With boundless delight

While visiting Petter Holme in Korea last week, we naturally engaged in a little bit of that favorite past time of researchers: griping about cowardly editors, capricious referees, and how much publishing sometimes seems like a popularity contest. In the midst of this, Petter mentioned an old gem of a rejection letter, now widely quoted on the Internets, but new to me.

This apocryphal rejection was apparently quoted in the Chronicle of Higher Education several years ago, but I couldn't find it in the Chronicle's archives; it's also rumored to have been quoted in the Financial Times, but I couldn't find it in their archives, either. Here's a version of it, with some editorial commentary from another source, that Petter shared with me:

Responses from several journal editors seek to hearten authors by noting that an article's rejection may constitute neither a personal rebuke nor disparagement of the article's ideas. However, the following rejection letter from a Chinese economics journal inflicts the same damage as a blunt, two-sentence refusal: "We have read your manuscript with boundless delight. If we were to publish your paper, it would be impossible for us to publish any work of lower standard. And as it is unthinkable that in the next thousand years we shall see its equal, we are, to our regret, compelled to return your divine composition, and to beg you a thousand times to overlook our short sight and timidity."

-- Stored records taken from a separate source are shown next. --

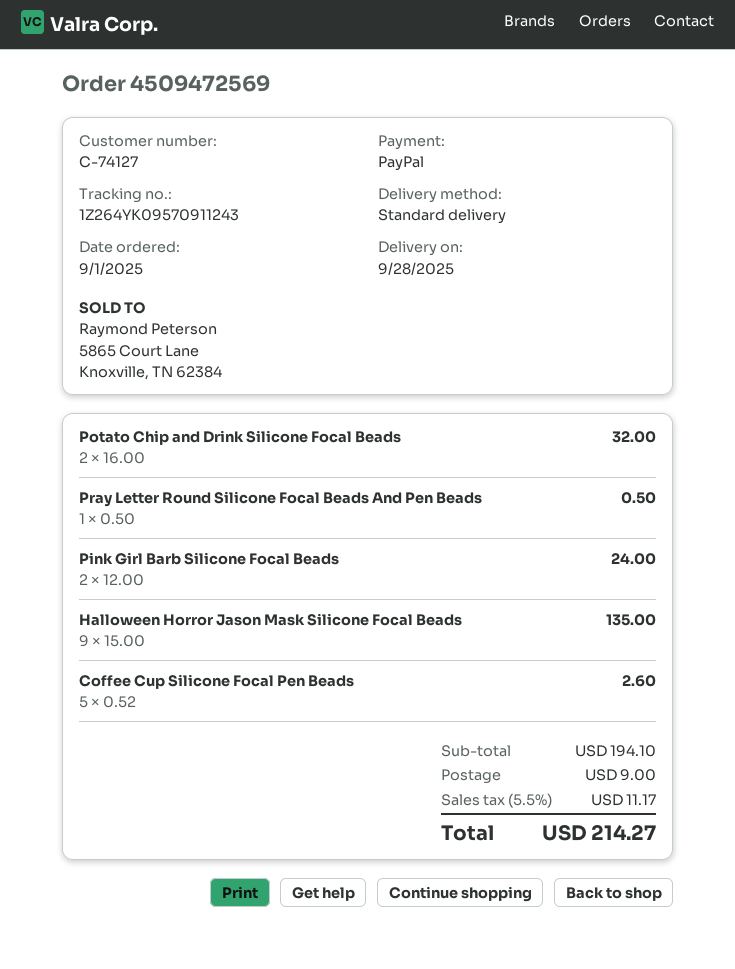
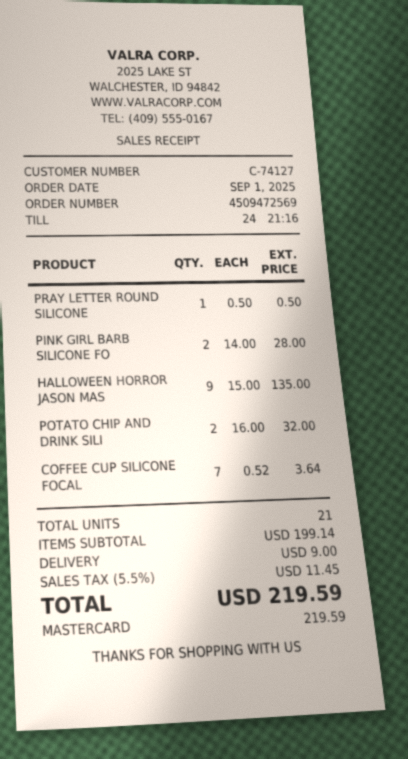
payment method: PayPal -> Mastercard
Pink Girl Barb Silicone Focal Beads: 2 x 12.00 = 24.00 -> 2 x 14.00 = 28.00
Coffee Cup Silicone Focal Pen Beads: 5 x 0.52 = 2.60 -> 7 x 0.52 = 3.64
subtotal: 194.10 -> 199.14
tax: 5.5% = 11.17 -> 5.5% = 11.45
total: 214.27 -> 219.59

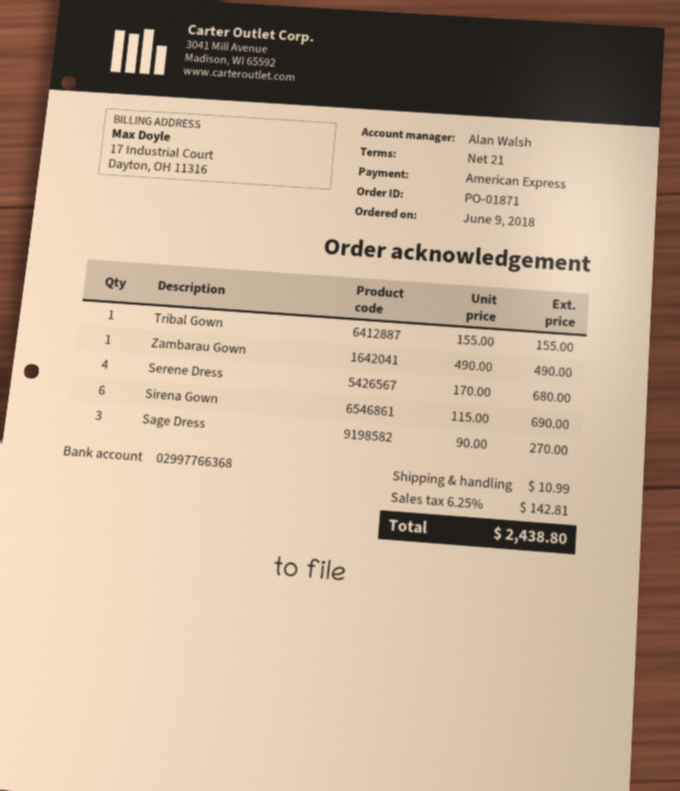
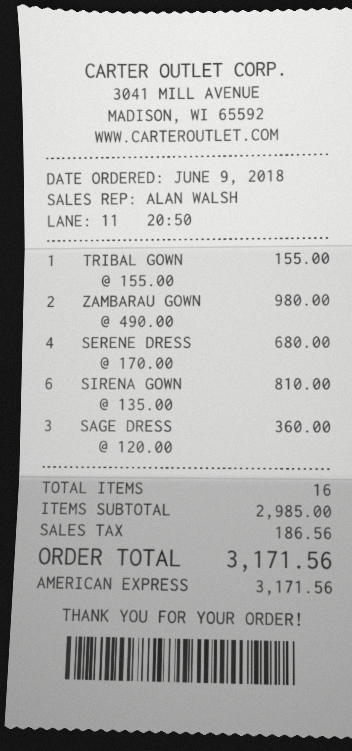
Zambarau Gown: 1 x 490.00 = 490.00 -> 2 x 490.00 = 980.00
Sirena Gown: 6 x 115.00 = 690.00 -> 6 x 135.00 = 810.00
Sage Dress: 3 x 90.00 = 270.00 -> 3 x 120.00 = 360.00
shipping: 10.99 -> none
tax: 142.81 -> 186.56
total: 2438.80 -> 3171.56

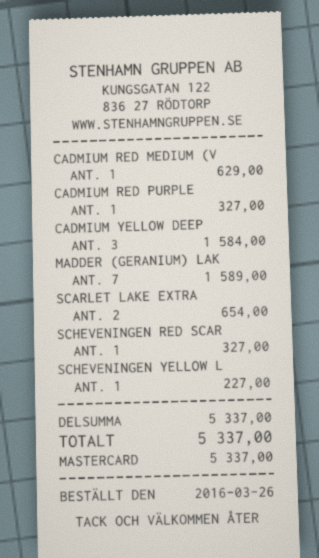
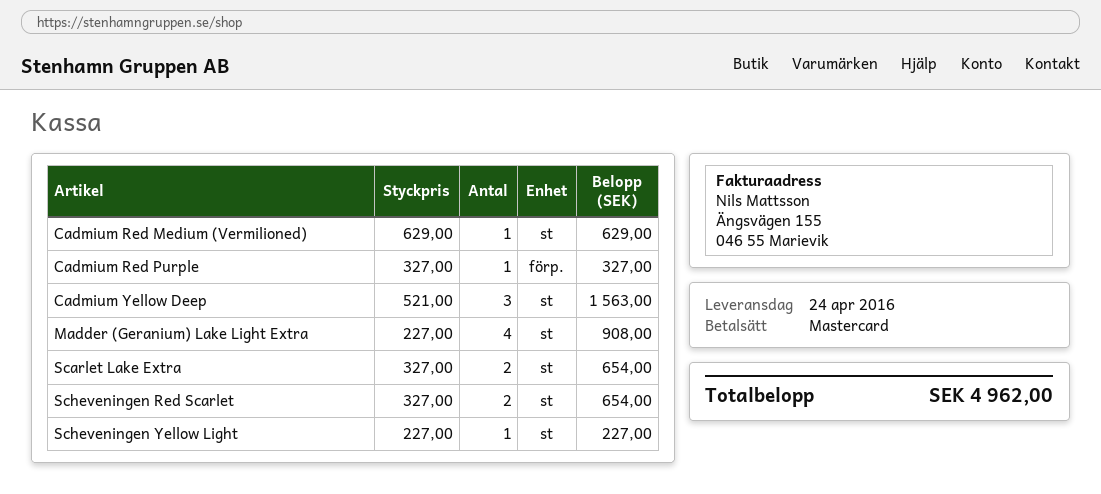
CADMIUM YELLOW DEEP: 3 for 1584.00 -> 3 for 1563.00
MADDER (GERANIUM) LAK: 7 for 1589.00 -> 4 for 908.00
SCHEVENINGEN RED SCAR: 1 for 327.00 -> 2 for 654.00
total: 5337.00 -> 4962.00

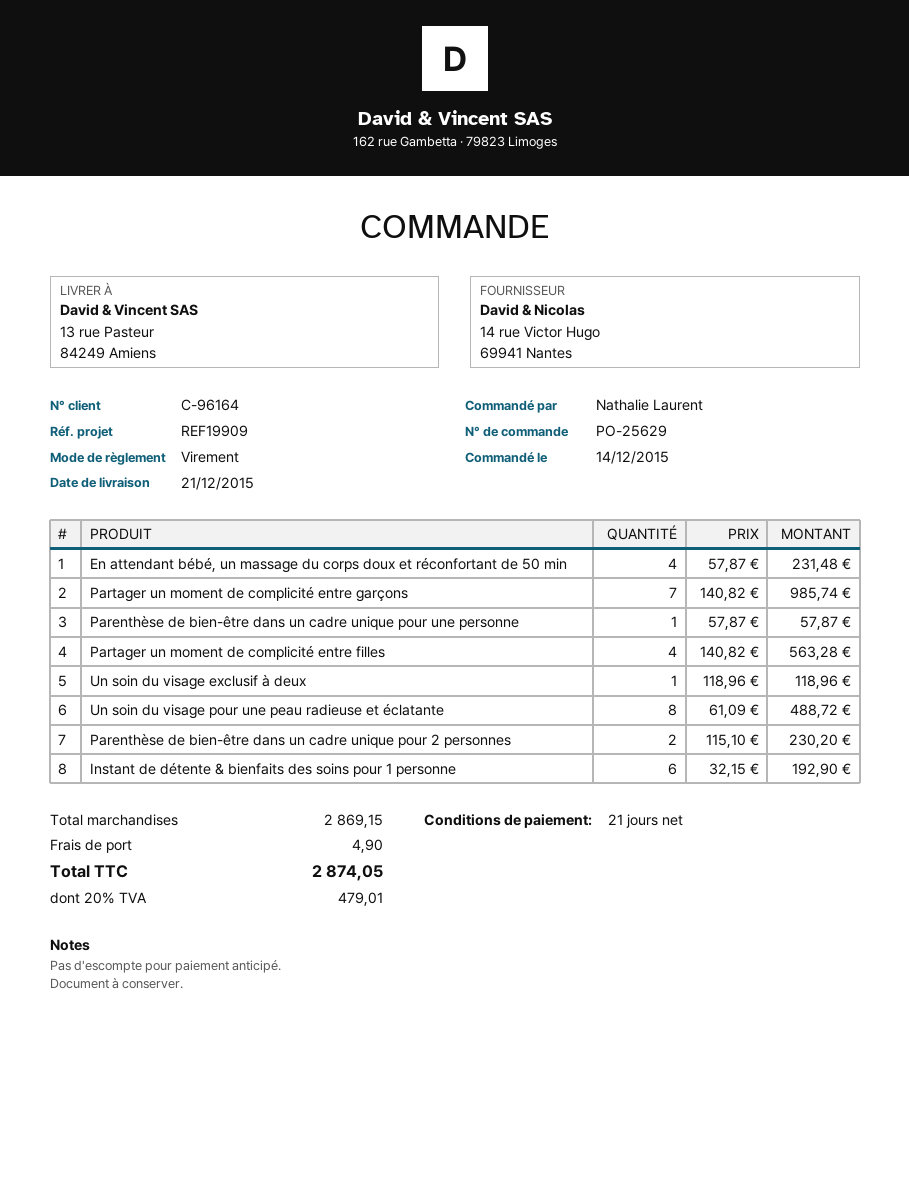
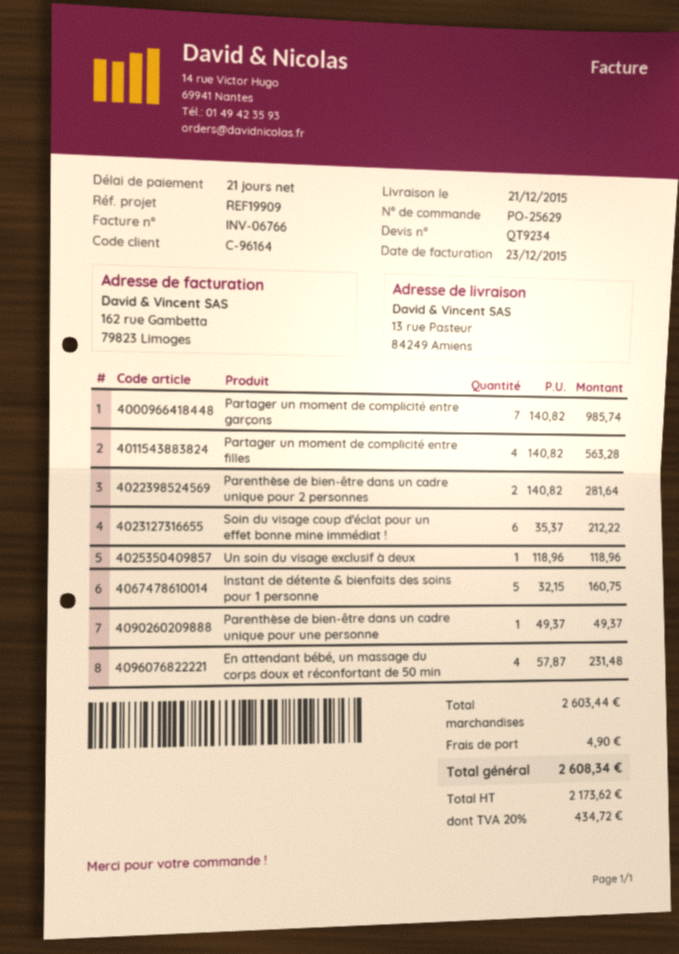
Parenthèse de bien-être dans un cadre unique pour une personne: 1 x 57.87 = 57.87 -> 1 x 49.37 = 49.37
Un soin du visage pour une peau radieuse et éclatante: 8 x 61.09 = 488.72 -> none
Parenthèse de bien-être dans un cadre unique pour 2 personnes: 2 x 115.10 = 230.20 -> 2 x 140.82 = 281.64
Instant de détente & bienfaits des soins pour 1 personne: 6 x 32.15 = 192.90 -> 5 x 32.15 = 160.75
Soin du visage coup d'éclat pour un effet bonne mine immédiat !: none -> 6 x 35.37 = 212.22
subtotal: 2869.15 -> 2603.44
tax: 20% = 479.01 -> 20% = 434.72
total: 2874.05 -> 2608.34

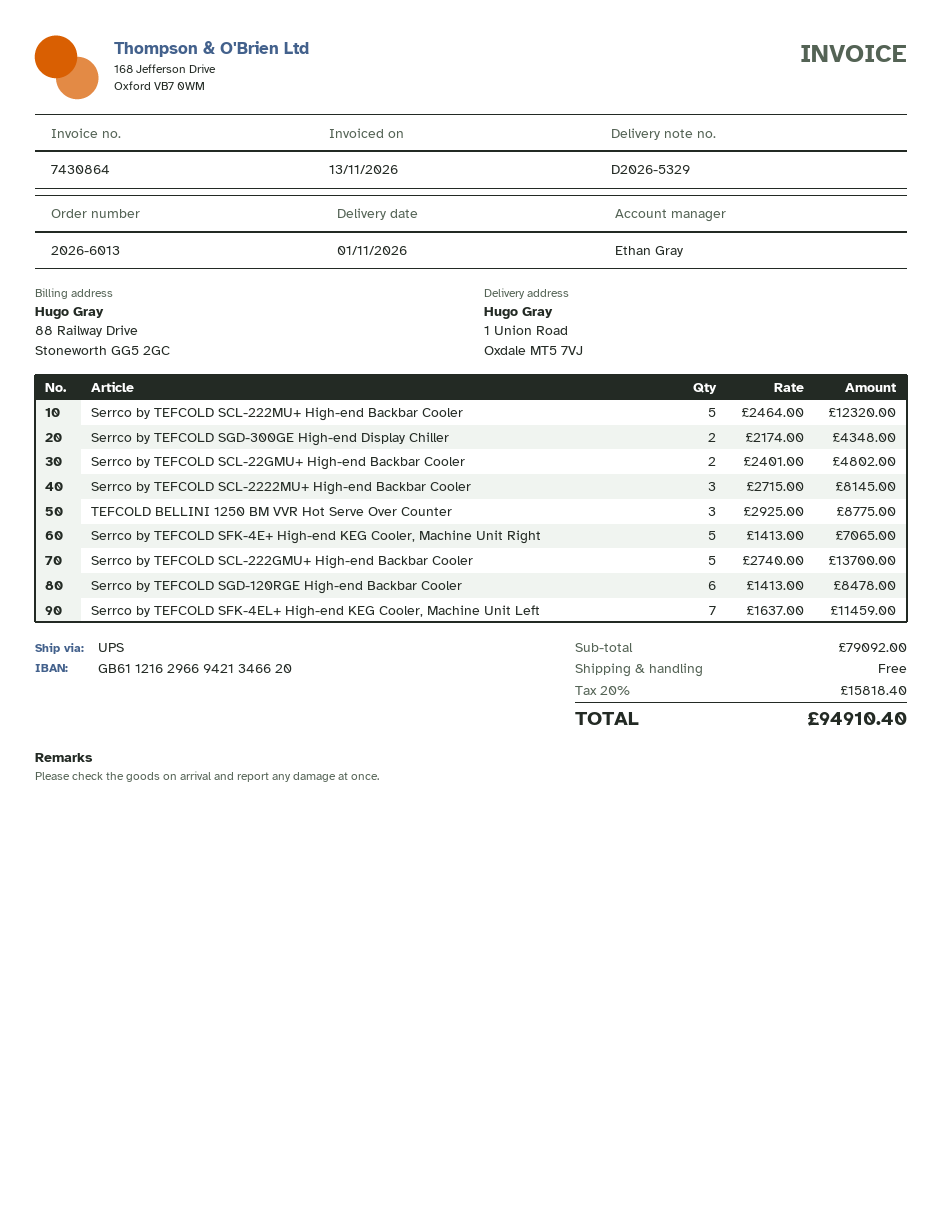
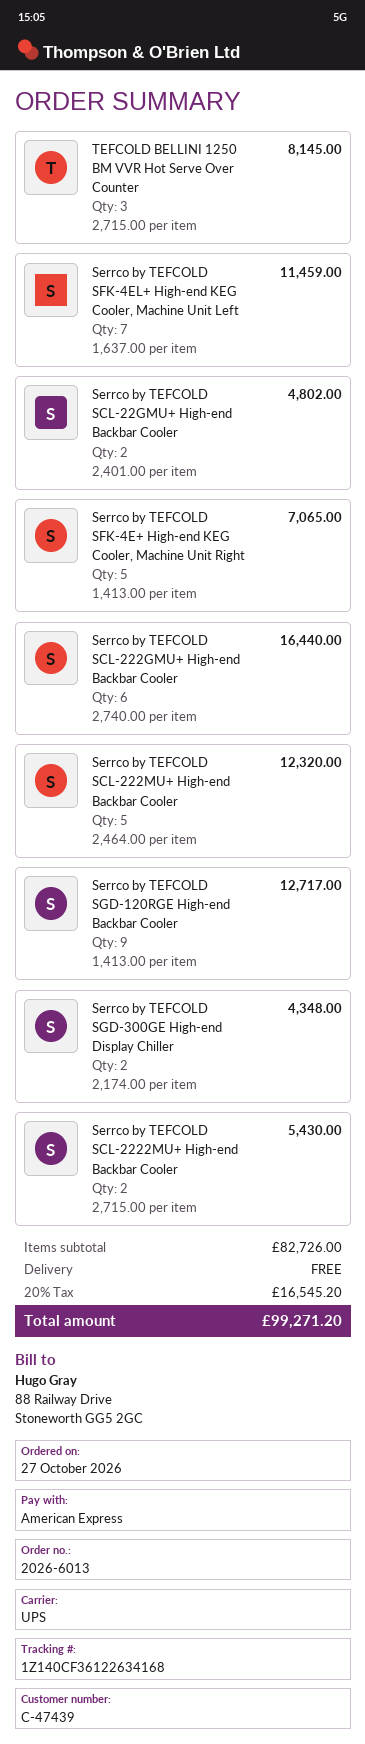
Serrco by TEFCOLD SCL-2222MU+ High-end Backbar Cooler: 3 x 2715.00 = 8145.00 -> 2 x 2715.00 = 5430.00
TEFCOLD BELLINI 1250 BM VVR Hot Serve Over Counter: 3 x 2925.00 = 8775.00 -> 3 x 2715.00 = 8145.00
Serrco by TEFCOLD SCL-222GMU+ High-end Backbar Cooler: 5 x 2740.00 = 13700.00 -> 6 x 2740.00 = 16440.00
Serrco by TEFCOLD SGD-120RGE High-end Backbar Cooler: 6 x 1413.00 = 8478.00 -> 9 x 1413.00 = 12717.00
subtotal: 79092.00 -> 82726.00
tax: 20% = 15818.40 -> 20% = 16545.20
total: 94910.40 -> 99271.20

A beautifully backhanded rejection, but it smells a little like an urban ("academic"?) myth. Petter pointed out that a Chinese journal would more probably have said "beg you ten thousand times to overlook" rather than just a "thousand times". This stems from the cultural usage of "ten thousand" being equivalent to a very large but unspecified number, while "a thousand" typically just means 1000. If the original rejection was in Chinese, this could simply be a translation error. Or, the Chinese journal might have been being especially mean spirited.

Update 7 December 2009: Dave Schwab points me to a video Cosma Shalizi sent me a few weeks ago, about peer review. Despite the obviously terrible German-to-English translation, it does a pretty good job of summarizing many people's feelings about the vagrancies of the peer review process.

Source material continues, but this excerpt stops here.